Feri terkesiap. Ia langsung memeluk Keenan dan membiarkan anak itu menangis.

"gak apa-apa, nak. Keenan bebas memilih, mama sama papa gak akan maksa kamu lagi. Kita stop kalo emang kamu gak kuat" ujar Feri.

"tapi Keenan mau sembuh, pa"

"kita cari cara lain yang gak bikin kamu kesakitan kayak gini, ya? jangan khawatir. Kamu gak usah mikir aneh-aneh. Sehat dulu yang penting"

Nara mendengar semuanya. Mendengar apa yang dikatakan anaknya pada sang ayah. Nara berusaha meredam suara tangisnya. Pada saat inilah Feri harus menjadi yang terkuat untuk keluarganya. Feri tau istrinya sedang menangis di balik pintu toilet.

***

Di lain tempat, Ferdi bersama istri dan anak semata wayanya sudah sampai ke tempat tujuan. Mereka sudah sampai di Padang siang ini setelah berangkat pagi tadi.

Setelah mampir ke hotel untuk menaruh barang bawaan dan makan siang, ketiganya berangkat ke makam Arini. Itu juga berkat keluarga Rere yang menyiapkan banyak hal untuk Ferdi dan keluarganya ketika sampai di padang. Termasuk mobil sekaligus Rahman, seorang supir yang sudah tau kemana mereka akan pergi.

Inar menatap Dirga yang duduk di sampingnya, sedangkan Ferdi di depan bersama supir. Dirga hanya menatap jalanan kota padang yang tak begitu padat seperti di jakarta.

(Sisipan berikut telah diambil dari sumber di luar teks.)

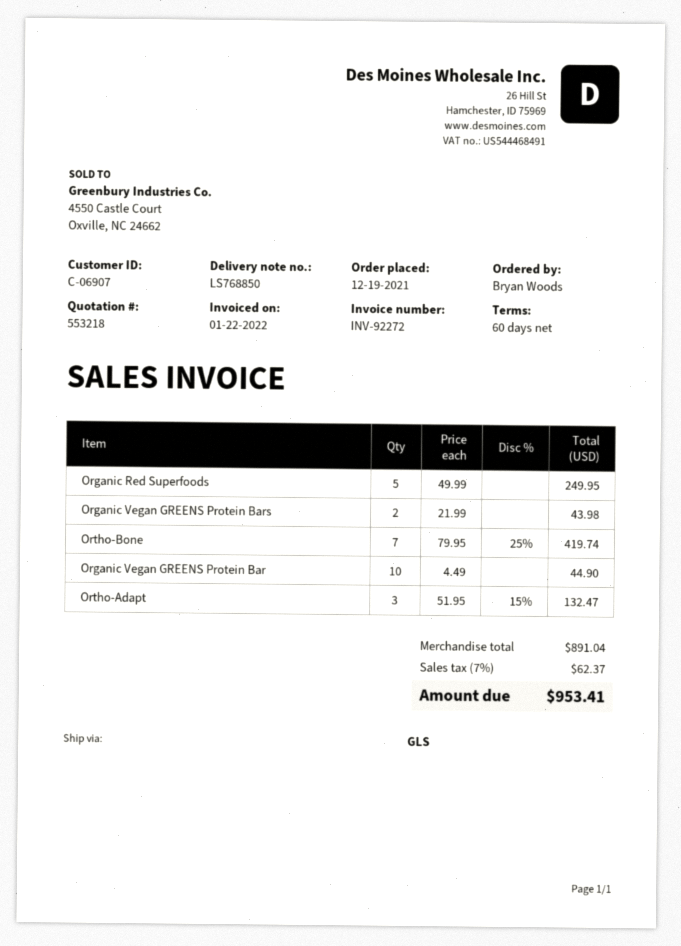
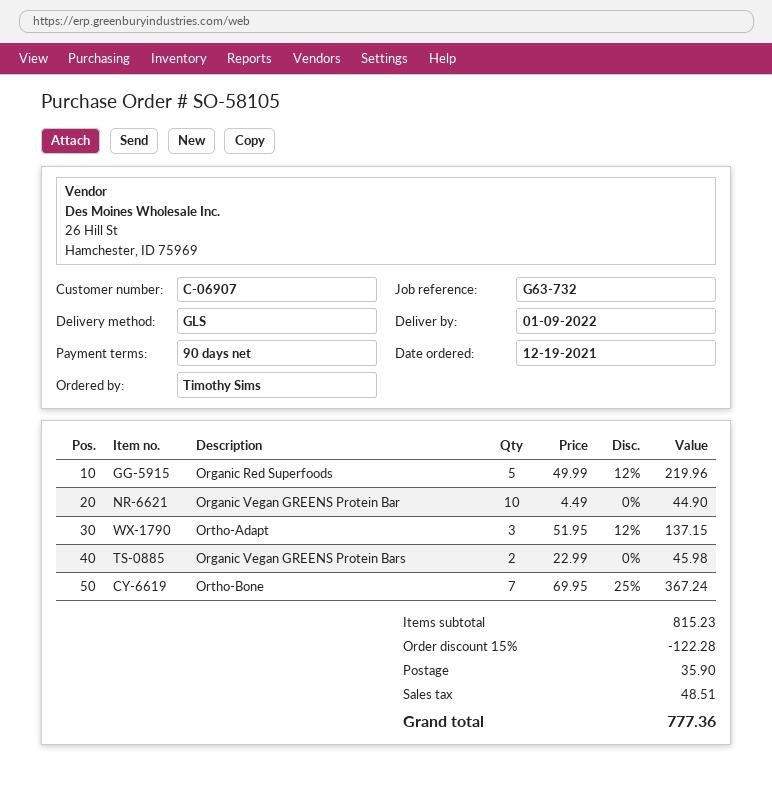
payment terms: 60 days -> 90 days
ordered by: Bryan Woods -> Timothy Sims
Organic Red Superfoods: 5 x 49.99 = 249.95 -> 5 x 49.99 - 12% = 219.96
Organic Vegan GREENS Protein Bars: 2 x 21.99 = 43.98 -> 2 x 22.99 = 45.98
Ortho-Bone: 7 x 79.95 - 25% = 419.74 -> 7 x 69.95 - 25% = 367.24
Ortho-Adapt: 3 x 51.95 - 15% = 132.47 -> 3 x 51.95 - 12% = 137.15
subtotal: 891.04 -> 815.23
discount: none -> 15% = 122.28
shipping: none -> 35.90
tax: 62.37 -> 48.51
total: 953.41 -> 777.36

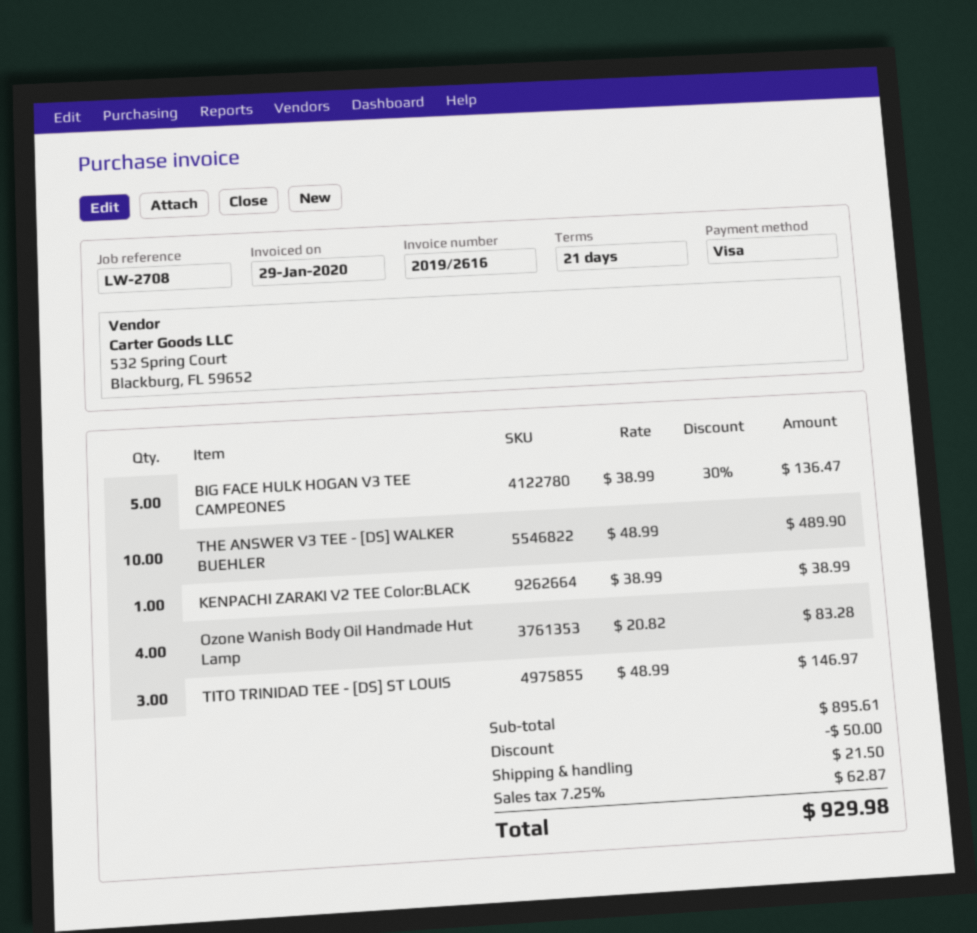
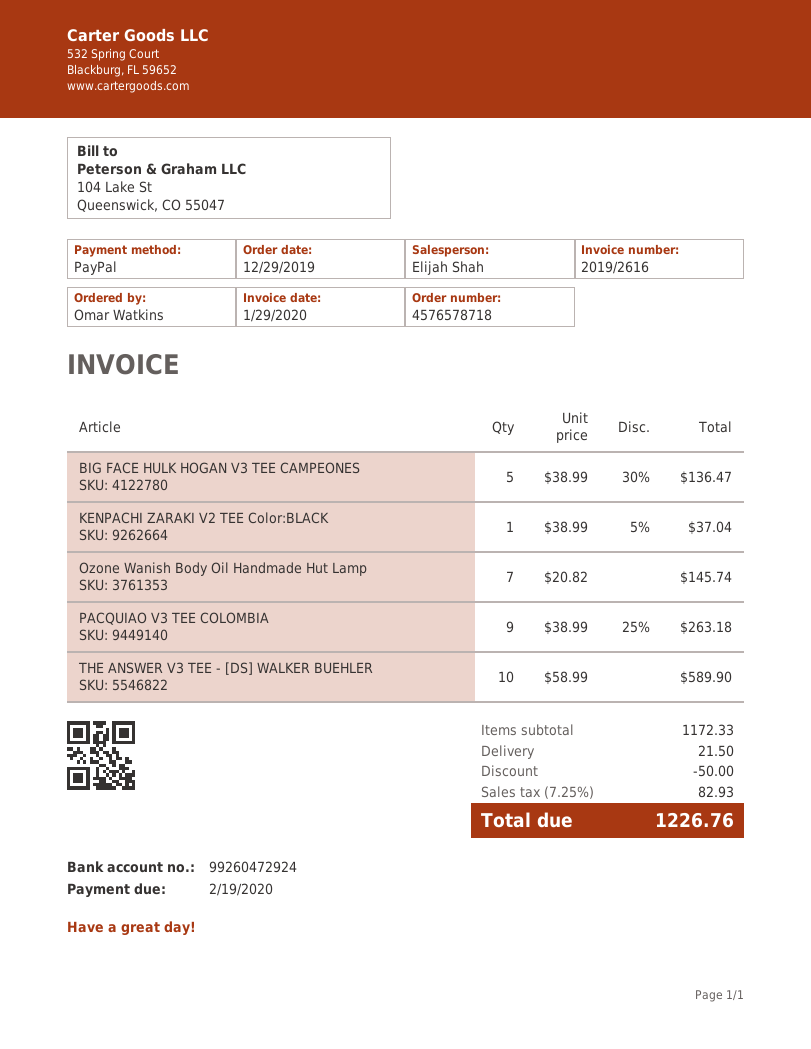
payment method: Visa -> PayPal
THE ANSWER V3 TEE - [DS] WALKER BUEHLER: 10 x 48.99 = 489.90 -> 10 x 58.99 = 589.90
KENPACHI ZARAKI V2 TEE Color:BLACK: 1 x 38.99 = 38.99 -> 1 x 38.99 - 5% = 37.04
Ozone Wanish Body Oil Handmade Hut Lamp: 4 x 20.82 = 83.28 -> 7 x 20.82 = 145.74
TITO TRINIDAD TEE - [DS] ST LOUIS: 3 x 48.99 = 146.97 -> none
PACQUIAO V3 TEE COLOMBIA: none -> 9 x 38.99 - 25% = 263.18
subtotal: 895.61 -> 1172.33
tax: 7.25% = 62.87 -> 7.25% = 82.93
total: 929.98 -> 1226.76

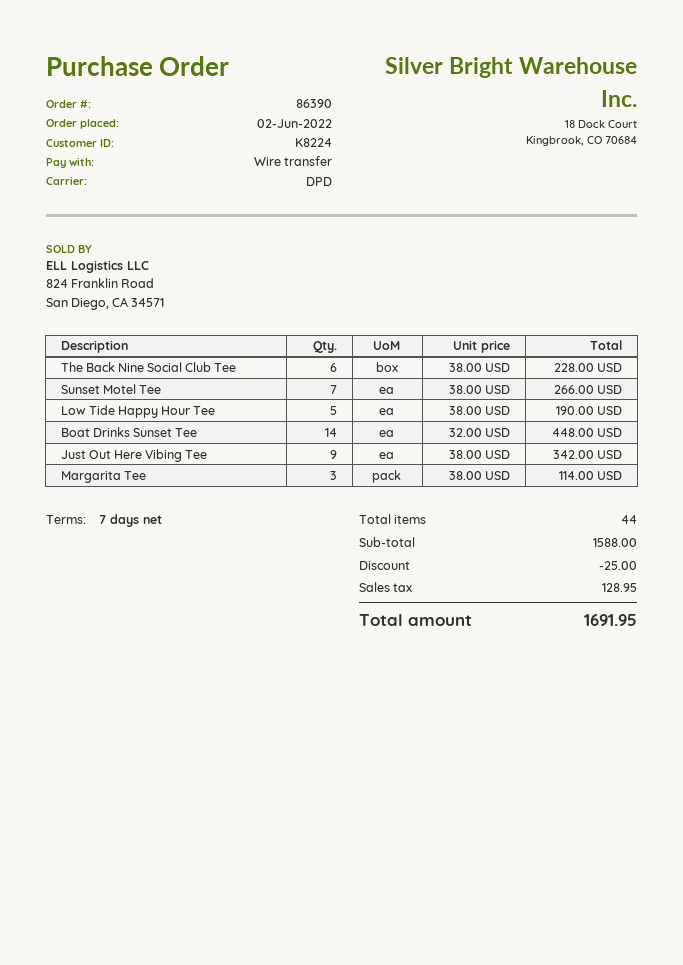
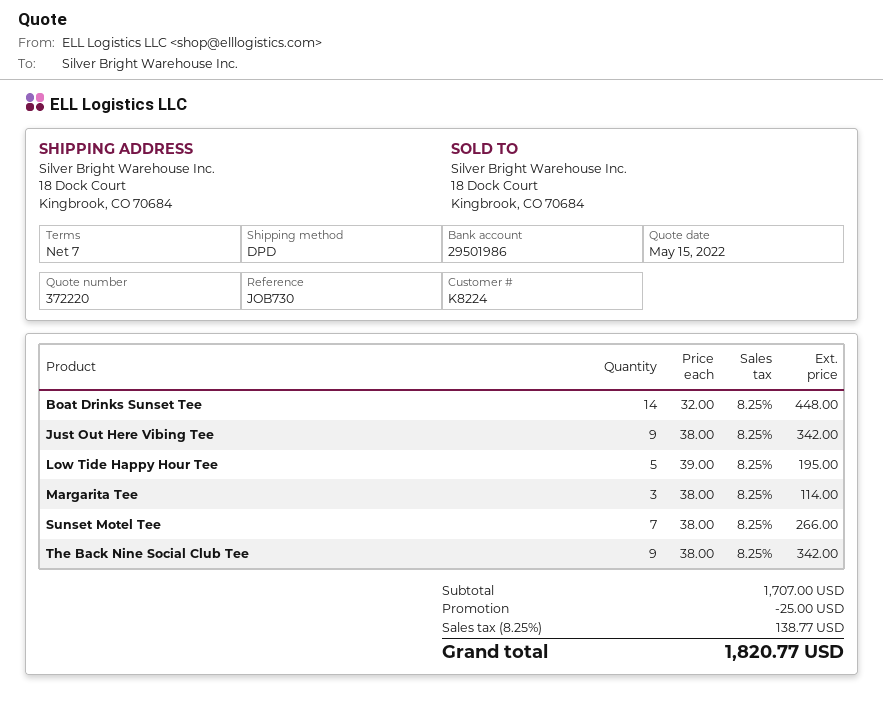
The Back Nine Social Club Tee: 6 x 38.00 = 228.00 -> 9 x 38.00 = 342.00
Low Tide Happy Hour Tee: 5 x 38.00 = 190.00 -> 5 x 39.00 = 195.00
subtotal: 1588.00 -> 1707.00
tax: 128.95 -> 138.77
total: 1691.95 -> 1820.77

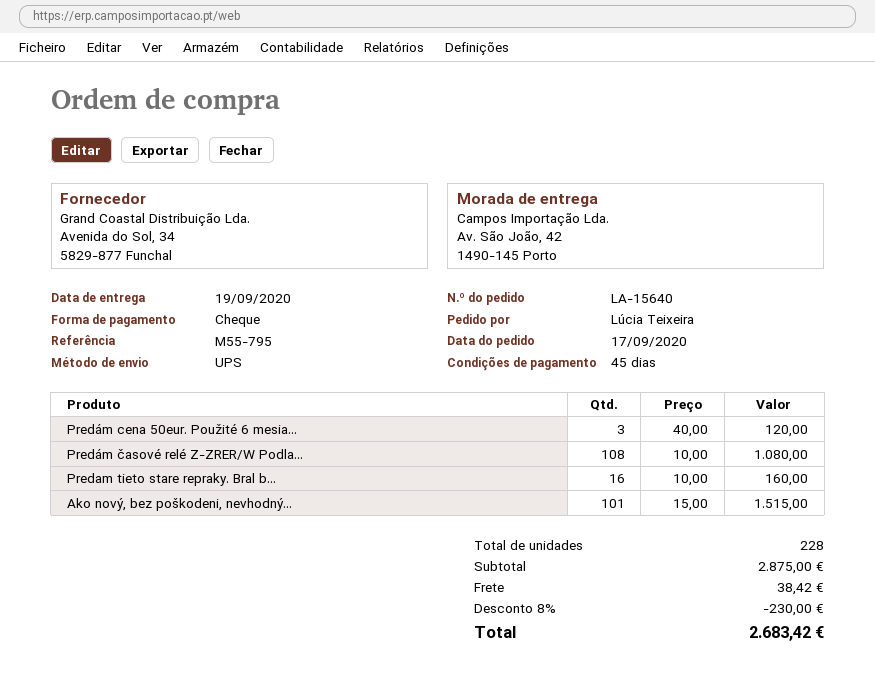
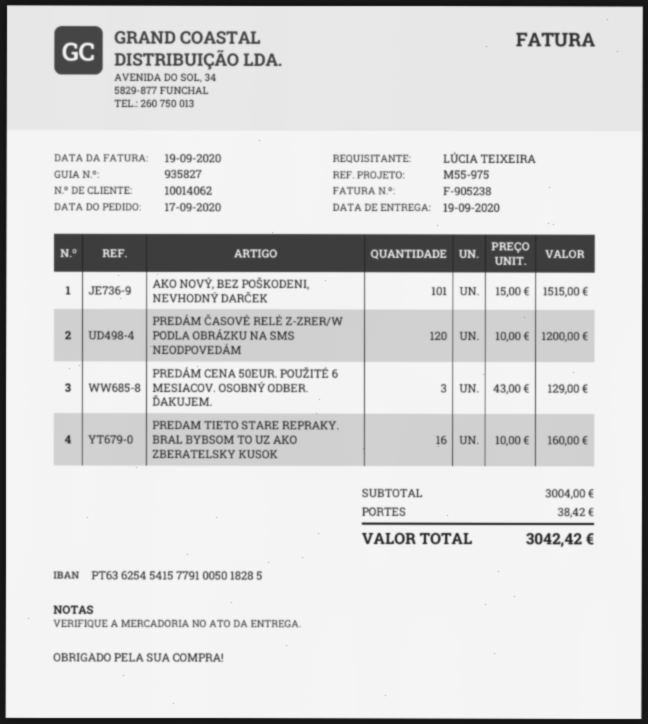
reference: M55-795 -> M55-975
Predám cena 50eur. Použité 6 mesia...: 3 x 40.00 = 120.00 -> 3 x 43.00 = 129.00
Predám časové relé Z-ZRER/W Podla...: 108 x 10.00 = 1080.00 -> 120 x 10.00 = 1200.00
subtotal: 2875.00 -> 3004.00
discount: 8% = 230.00 -> none
total: 2683.42 -> 3042.42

"sayang" lirih Inar sembari menggenggam tangan Dirga. "kenapa?"

Dirga hanya tersenyum menanggapi pertanyaan Inar. Wanita itu benar-benar layaknya ibu kandung bagi Dirga. Kepekaan Inar terhadap Dirga bahkan melebihi Ferdi sebagai orang tua kandung.

"kepikiran yang di jakarta. Disini juga gak sabar mau ketemu mama Arini tapi ada perasaan gak siap" keluh Dirga.

"Keenan udah bangun, lagi pemulihan. Gak usah khawatir" sahut Ferdi yang sejak tadi hanya menjadi pendengar.

"siap gak siap, udah saatnya ketemu mama. Kamu harus kuat" kata Inar. "walaupun gak bisa setiap hari mengunjungi mama, gak bisa sering. Kamu harus manfaatin saat dimana kamu bisa deket sama mama. Semua paham Dirga lagi berduka, tapi berlarut-larut juga gak baik, nak. Kasihan mama Arini gak akan tenang" ujar Inar.

Dirga mengangguk merespon nasehat Inar. Ia lantas duduk lebih dekat dengan Inar lalu menyandarkan kepalanya di bahu Inar. Dirga senang saat Inar membelai rambutnya sambil sesekali mencium kepalanya.

"sudah sampai, pak" ucap Rahman setelah memasuki komplek pemakaman. "nanti setelah dari sini, ibu Sekar nyuruh saya antar bapak sekeluarga ke rumah bu Arini"

"rumah mama? masih ada pak?" tanya Dirga.

"ada dek. Rumahnya gak dijual. Dirawat sama keluarga bu Sekar. Nanti disana ada keluarga bu Sekar yang nunggu pak Ferdi dan keluarga" jelas Rahman.

"ayo" ajak Ferdi begitu mobil sudah berhenti.

Rahman mengantar tiga orang itu menuju gundukan tanah yang kini sudah ditumbuhi rumput hijau seperti makam lainnya. Dirga yang pertama langsung berjongkok mengusap nisan bertuliskan nama mama kandungnya.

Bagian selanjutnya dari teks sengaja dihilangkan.